What the exercise asks - Reproduce every record below exactly, with the pictures left out.

Available records -
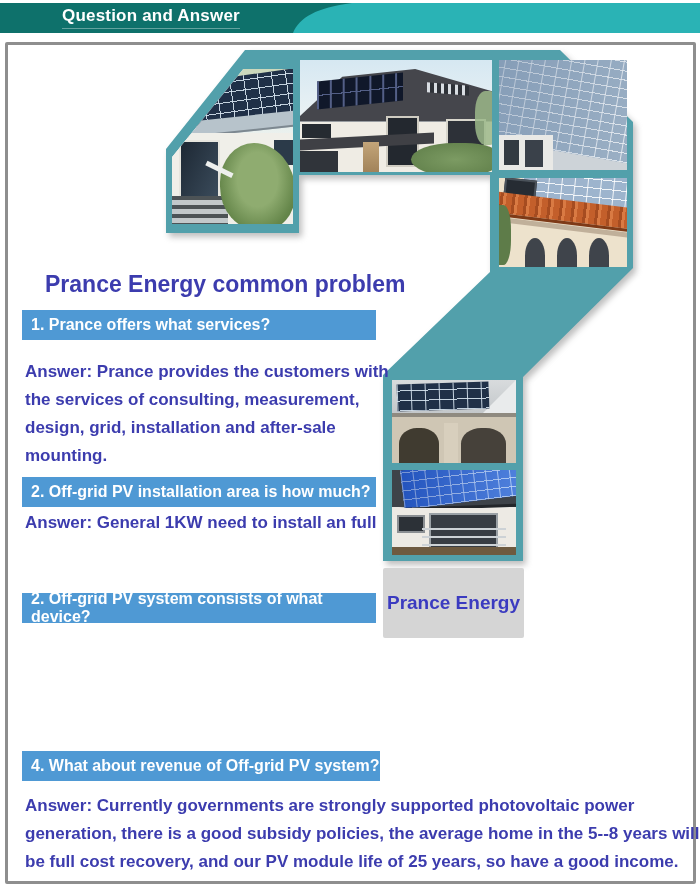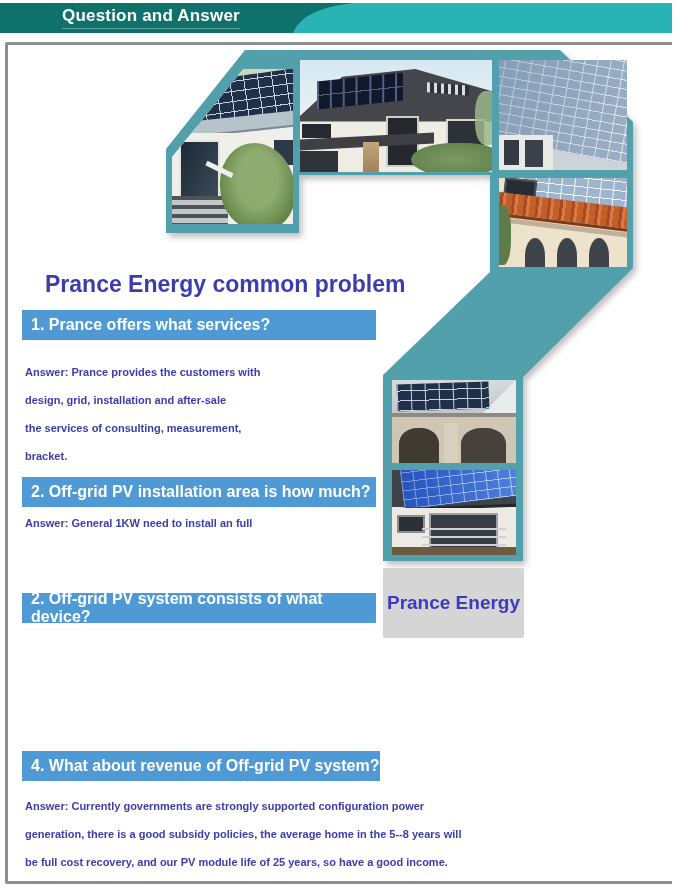--- a/index.html
+++ b/index.html
@@ -4,7 +4,7 @@
 <style>
   html,body{margin:0;padding:0;background:#fff;}
   .page{position:relative;width:672px;height:890px;background:#fff;overflow:hidden;
-        font-family:"Liberation Sans",sans-serif;}
+        font-family:"Liberation Sans",sans-serif;padding-left:29px;}
 
   
   .header-banner{position:absolute;left:0;top:0;width:700px;height:36px;}

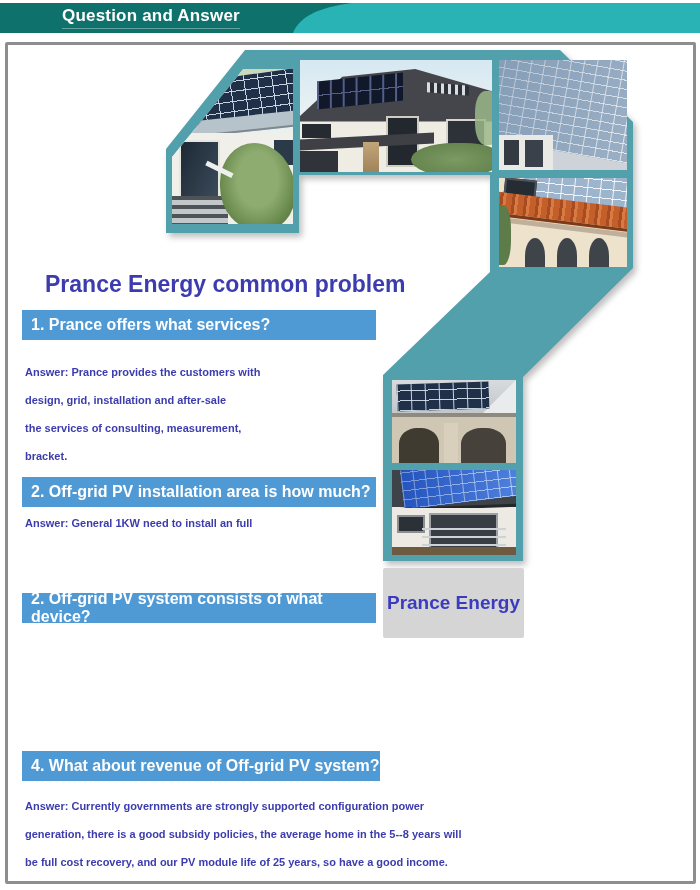--- a/index.html
+++ b/index.html
@@ -44,7 +44,7 @@
         color:#fff;font-size:16px;font-weight:bold;display:flex;align-items:center;
         padding-left:9px;box-sizing:border-box;}
   .answer{position:absolute;left:25px;color:var(--body_text_blue,#3c3cae);
-        font-size:11px;font-weight:bold;}
+        font-size:17px;font-weight:bold;}
   .answer .ln{height:28px;line-height:28px;white-space:nowrap;}
   .answer.tight .ln{height:27px;line-height:27px;}
 </style>

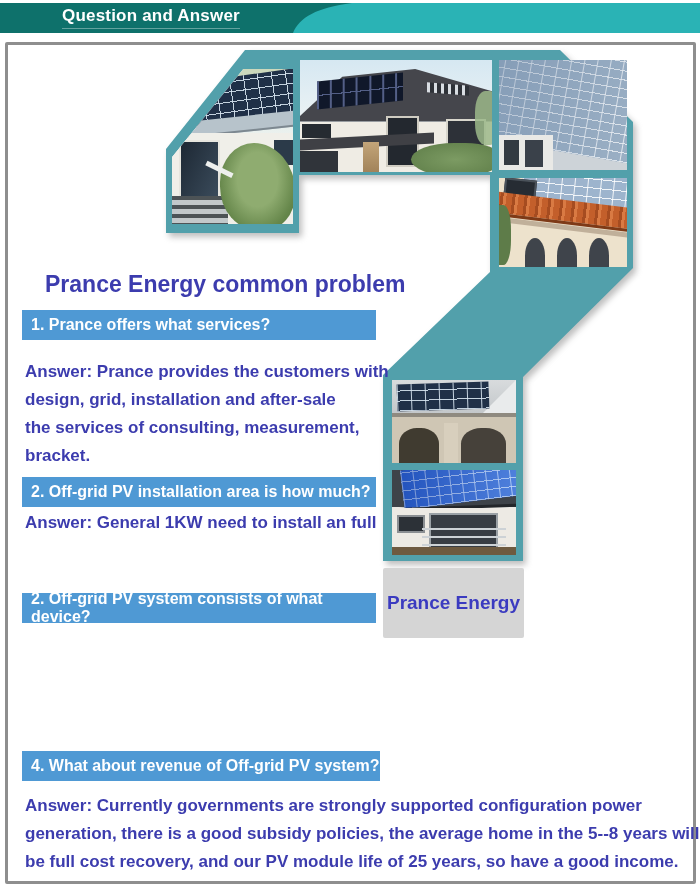--- a/index.html
+++ b/index.html
@@ -149,8 +149,8 @@
   </div>
   <div class="answer" style="top:358px;">
     <div class="ln">Answer: Prance provides the customers with</div>
+    <div class="ln">the services of consulting, measurement,</div>
     <div class="ln">design, grid, installation and after-sale</div>
-    <div class="ln">the services of consulting, measurement,</div>
     <div class="ln">bracket.</div>
   </div>
 

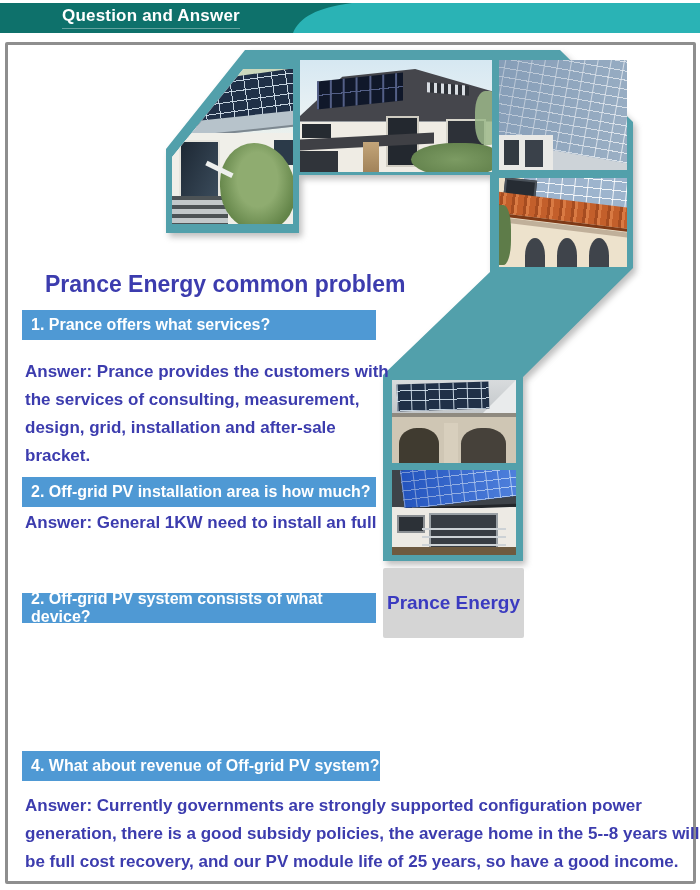--- a/index.html
+++ b/index.html
@@ -151,7 +151,7 @@
     <div class="ln">Answer: Prance provides the customers with</div>
     <div class="ln">the services of consulting, measurement,</div>
     <div class="ln">design, grid, installation and after-sale</div>
-    <div class="ln">bracket.</div>
+    <div class="ln">mounting.</div>
   </div>
 
   <div class="qbar" style="top:477px;width:354px;">

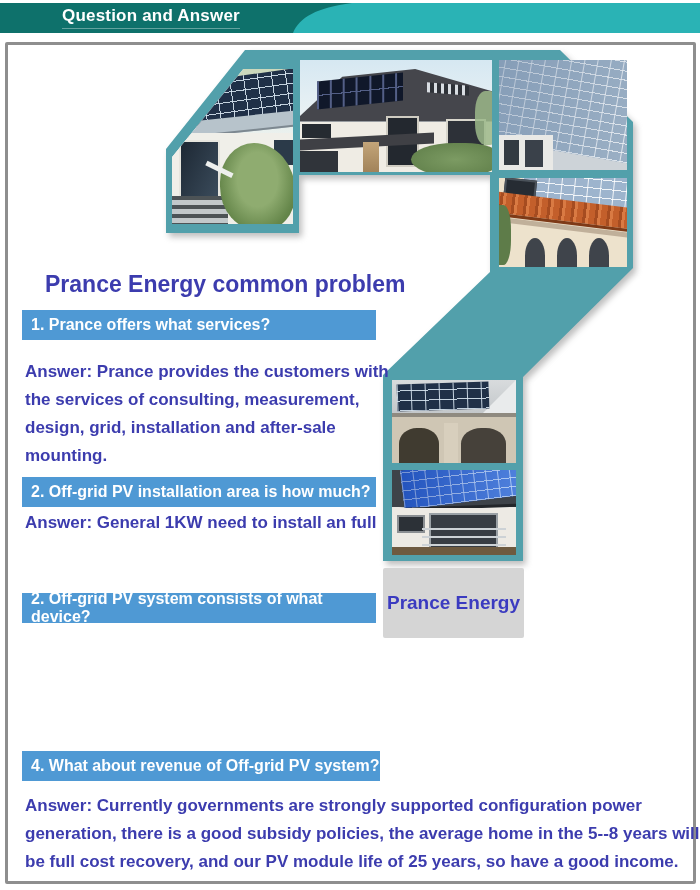--- a/index.html
+++ b/index.html
@@ -169,7 +169,7 @@
     <span>4. What about revenue of Off-grid PV system?</span>
   </div>
   <div class="answer" style="top:792px;">
-    <div class="ln">Answer: Currently governments are strongly supported configuration power</div>
+    <div class="ln">Answer: Currently governments are strongly supported photovoltaic power</div>
     <div class="ln">generation, there is a good subsidy policies, the average home in the 5--8 years will</div>
     <div class="ln">be full cost recovery, and our PV module life of 25 years, so have a good income.</div>
   </div>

Written response -
--- a/index.html
+++ b/index.html
@@ -4,7 +4,7 @@
 <style>
   html,body{margin:0;padding:0;background:#fff;}
   .page{position:relative;width:672px;height:890px;background:#fff;overflow:hidden;
-        font-family:"Liberation Sans",sans-serif;}
+        font-family:"Liberation Sans",sans-serif;padding-left:29px;}
 
   
   .header-banner{position:absolute;left:0;top:0;width:700px;height:36px;}

--- a/index.html
+++ b/index.html
@@ -44,7 +44,7 @@
         color:#fff;font-size:16px;font-weight:bold;display:flex;align-items:center;
         padding-left:9px;box-sizing:border-box;}
   .answer{position:absolute;left:25px;color:var(--body_text_blue,#3c3cae);
-        font-size:11px;font-weight:bold;}
+        font-size:17px;font-weight:bold;}
   .answer .ln{height:28px;line-height:28px;white-space:nowrap;}
   .answer.tight .ln{height:27px;line-height:27px;}
 </style>

--- a/index.html
+++ b/index.html
@@ -149,8 +149,8 @@
   </div>
   <div class="answer" style="top:358px;">
     <div class="ln">Answer: Prance provides the customers with</div>
+    <div class="ln">the services of consulting, measurement,</div>
     <div class="ln">design, grid, installation and after-sale</div>
-    <div class="ln">the services of consulting, measurement,</div>
     <div class="ln">bracket.</div>
   </div>
 

--- a/index.html
+++ b/index.html
@@ -151,7 +151,7 @@
     <div class="ln">Answer: Prance provides the customers with</div>
     <div class="ln">the services of consulting, measurement,</div>
     <div class="ln">design, grid, installation and after-sale</div>
-    <div class="ln">bracket.</div>
+    <div class="ln">mounting.</div>
   </div>
 
   <div class="qbar" style="top:477px;width:354px;">

--- a/index.html
+++ b/index.html
@@ -169,7 +169,7 @@
     <span>4. What about revenue of Off-grid PV system?</span>
   </div>
   <div class="answer" style="top:792px;">
-    <div class="ln">Answer: Currently governments are strongly supported configuration power</div>
+    <div class="ln">Answer: Currently governments are strongly supported photovoltaic power</div>
     <div class="ln">generation, there is a good subsidy policies, the average home in the 5--8 years will</div>
     <div class="ln">be full cost recovery, and our PV module life of 25 years, so have a good income.</div>
   </div>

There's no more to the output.